Content revision data:
☆ ☆ ☆ ☆

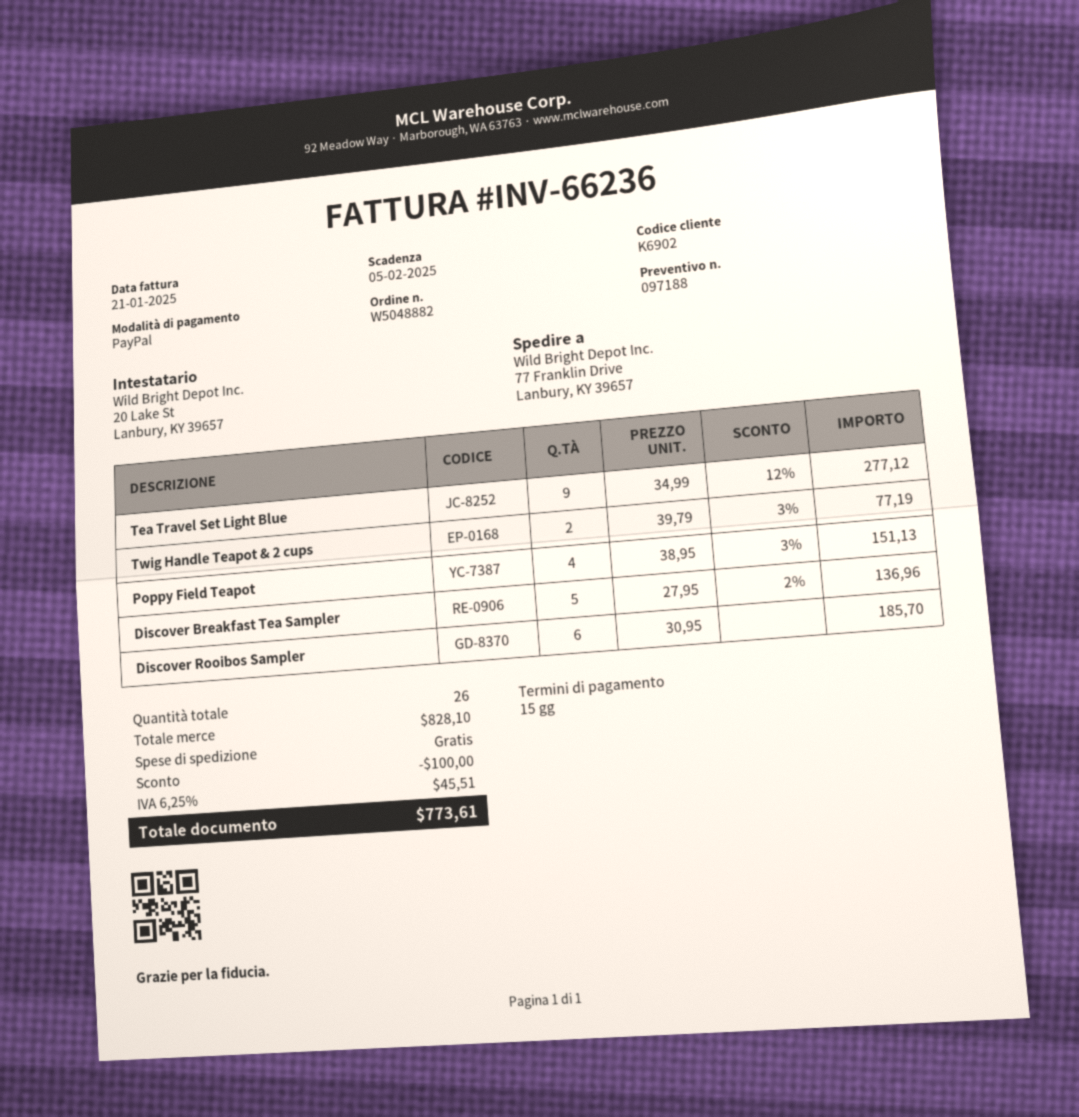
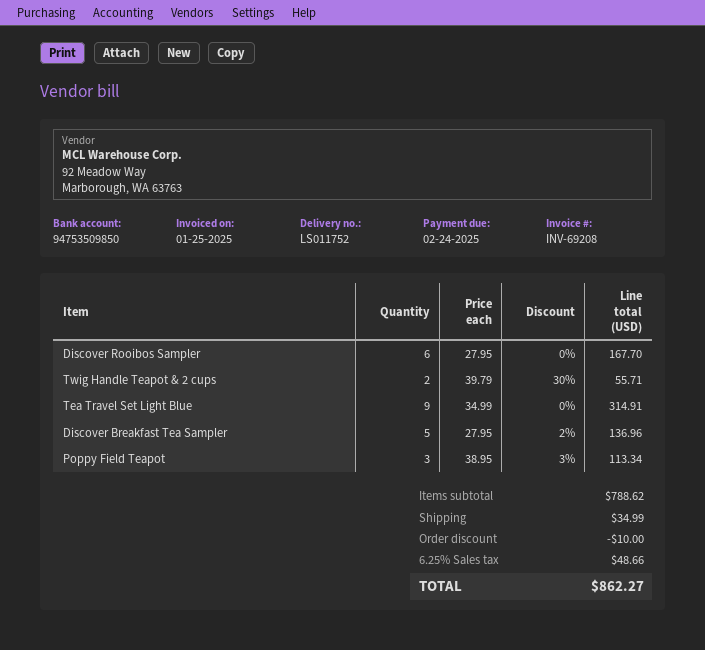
invoice number: INV-66236 -> INV-69208
invoice date: 2025-01-21 -> 2025-01-25
due date: 2025-02-05 -> 2025-02-24
Tea Travel Set Light Blue: 9 x 34.99 - 12% = 277.12 -> 9 x 34.99 = 314.91
Twig Handle Teapot & 2 cups: 2 x 39.79 - 3% = 77.19 -> 2 x 39.79 - 30% = 55.71
Poppy Field Teapot: 4 x 38.95 - 3% = 151.13 -> 3 x 38.95 - 3% = 113.34
Discover Rooibos Sampler: 6 x 30.95 = 185.70 -> 6 x 27.95 = 167.70
subtotal: 828.10 -> 788.62
discount: 100.00 -> 10.00
shipping: 0.00 -> 34.99
tax: 6.25% = 45.51 -> 6.25% = 48.66
total: 773.61 -> 862.27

☆ ☆ ☆ ☆

**Task:** Output only the lines from the one with "Discover Rooibos Sampler: 6" through the last line of the entries above; please keep them exact.

**Task solution:**
Discover Rooibos Sampler: 6 x 30.95 = 185.70 -> 6 x 27.95 = 167.70
subtotal: 828.10 -> 788.62
discount: 100.00 -> 10.00
shipping: 0.00 -> 34.99
tax: 6.25% = 45.51 -> 6.25% = 48.66
total: 773.61 -> 862.27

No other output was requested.